Raporun Batı Avrupa ülkeleriyle ilgili bölümüne dahil edilen Türkiye, basın özgürlüğünün derecesine göre bu listenin son sırasında yer buldu. Freedom House raporunda, Türkiye, Mısır, Honduras, Macaristan, Meksika, Güney Kore, Tayland ve Ukrayna'nın aralarında olduğu bazı kilit ülkelerde basın özgürlüğü açısından önemli gerilemelerin olduğu ileri sürüldü. Raporun Batı Avrupa bölgesiyle ilgili bölümünde, "son yıllardan farklı olarak bu bölgenin ortalama notu, Danimarka, İzlanda ve Türkiye'deki olumsuz gelişmeler yüzünden, tüm bölgeler arasında ikinci en büyük düşüşe işaret ediyor" ifadesi kullanıldı.

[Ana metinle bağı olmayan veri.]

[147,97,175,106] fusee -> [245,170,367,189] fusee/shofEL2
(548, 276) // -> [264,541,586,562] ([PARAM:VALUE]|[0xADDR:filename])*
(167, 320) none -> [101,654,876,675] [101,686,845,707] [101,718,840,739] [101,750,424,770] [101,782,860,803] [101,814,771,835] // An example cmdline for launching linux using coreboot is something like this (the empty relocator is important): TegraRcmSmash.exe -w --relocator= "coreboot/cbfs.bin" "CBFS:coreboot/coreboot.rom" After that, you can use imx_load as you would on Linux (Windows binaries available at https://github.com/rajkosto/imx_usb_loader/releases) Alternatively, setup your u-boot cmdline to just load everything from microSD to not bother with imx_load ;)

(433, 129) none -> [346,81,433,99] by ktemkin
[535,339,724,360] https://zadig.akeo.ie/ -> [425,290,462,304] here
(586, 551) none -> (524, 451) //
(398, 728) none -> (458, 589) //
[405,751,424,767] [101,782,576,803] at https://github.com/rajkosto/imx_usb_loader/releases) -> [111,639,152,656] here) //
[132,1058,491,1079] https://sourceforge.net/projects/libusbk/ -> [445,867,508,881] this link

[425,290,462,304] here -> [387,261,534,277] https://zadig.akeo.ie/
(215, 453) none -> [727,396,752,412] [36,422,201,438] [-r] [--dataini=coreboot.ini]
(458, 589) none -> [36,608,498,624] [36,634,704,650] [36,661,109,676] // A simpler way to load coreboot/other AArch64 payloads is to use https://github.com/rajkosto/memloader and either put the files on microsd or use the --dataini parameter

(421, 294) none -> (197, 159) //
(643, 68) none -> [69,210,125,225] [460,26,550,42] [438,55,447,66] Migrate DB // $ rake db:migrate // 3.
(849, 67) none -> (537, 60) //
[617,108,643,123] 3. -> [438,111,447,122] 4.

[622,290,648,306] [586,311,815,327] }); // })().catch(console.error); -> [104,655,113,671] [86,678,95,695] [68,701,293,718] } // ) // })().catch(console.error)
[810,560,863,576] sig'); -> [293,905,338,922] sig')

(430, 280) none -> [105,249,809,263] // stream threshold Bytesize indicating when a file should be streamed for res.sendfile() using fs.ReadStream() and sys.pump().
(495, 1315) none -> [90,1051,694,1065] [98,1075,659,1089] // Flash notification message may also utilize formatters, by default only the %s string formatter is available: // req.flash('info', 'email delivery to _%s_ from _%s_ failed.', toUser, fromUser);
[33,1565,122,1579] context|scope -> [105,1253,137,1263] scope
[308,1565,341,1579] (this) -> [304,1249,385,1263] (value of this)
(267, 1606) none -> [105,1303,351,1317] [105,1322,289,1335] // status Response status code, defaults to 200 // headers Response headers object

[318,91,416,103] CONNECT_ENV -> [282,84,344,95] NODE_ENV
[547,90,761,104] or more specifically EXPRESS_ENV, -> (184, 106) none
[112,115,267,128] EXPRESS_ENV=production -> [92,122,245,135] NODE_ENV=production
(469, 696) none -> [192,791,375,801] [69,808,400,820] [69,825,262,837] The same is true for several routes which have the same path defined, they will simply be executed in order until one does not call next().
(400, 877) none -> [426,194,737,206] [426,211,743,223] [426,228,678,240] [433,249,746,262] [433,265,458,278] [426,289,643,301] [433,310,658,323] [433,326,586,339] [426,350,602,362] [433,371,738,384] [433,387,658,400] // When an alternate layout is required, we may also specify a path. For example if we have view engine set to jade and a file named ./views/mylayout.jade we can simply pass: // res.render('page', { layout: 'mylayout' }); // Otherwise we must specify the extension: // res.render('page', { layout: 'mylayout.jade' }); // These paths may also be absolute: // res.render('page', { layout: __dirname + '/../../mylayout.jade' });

Raporda, "Türkiye'nin notunun, TCK'nın 301 ve 216'ıncı maddeleri ve Terörle Mücadele Yasası'nı da içeren bir dizi yasa altında gazetecilere yönelik artan tacizlerin sonucunda 51'den 54'e düşürüldüğü" belirtildi. "Türkiye'deki bu hukuki baskının, gazeteciler, editörler ve medya sahipleri arasında artan biçimde oto sansüre yol açtığı" öne sürüldü. Dünya genelinde özgür ve bağımsız medyaya erişebilen insan sayısının son 10 yılın en kötü seviyesine gerilediği tespitinin yapıldığı raporda, her altı kişiden sadece birinin basının "tamamen özgür" olduğu ülkelerde yaşadığı kaydedildi.
Raporda değerlendirmeye tabi tutulan 196 ülkenin sadece 68'i (yüzde 35) "özgür" olarak sınıflandırılırken 65 ülke (yüzde 33) "yarı özgür", 63 ülke (yüzde 32) ise "özgür olmayan" ülkeler kategorisine dahil edildi. Ortadoğu ve Kuzey Afrika bölgesinde basın özgürlüğünün ciddi düzeyde gerilediğine işaret edilen raporda, Meksika ve Mısır'ın statülerinin "özgür olmayan ülkeler" kategorisine düşürüldüğü belirtildi.
Freedom House'ın ülkeleri basın özgürlüğünün durumuna göre sıraladığı listesinin ilk 10 sırasında sırasıyla Finlandiya, Norveç, İsveç, Belçika, İzlanda, Lüksemburg, Andorra, Danimarka, İsviçre ve Liechtenstein yer alırken son on sırada ise en sondan başlayarak sırasıyla, Kuzey Kore, Türkmenistan, Özbekistan, Libya, Eritre, Burma, Belarus, Küba, İran ve Ekvador Ginesi'ne yer verildi.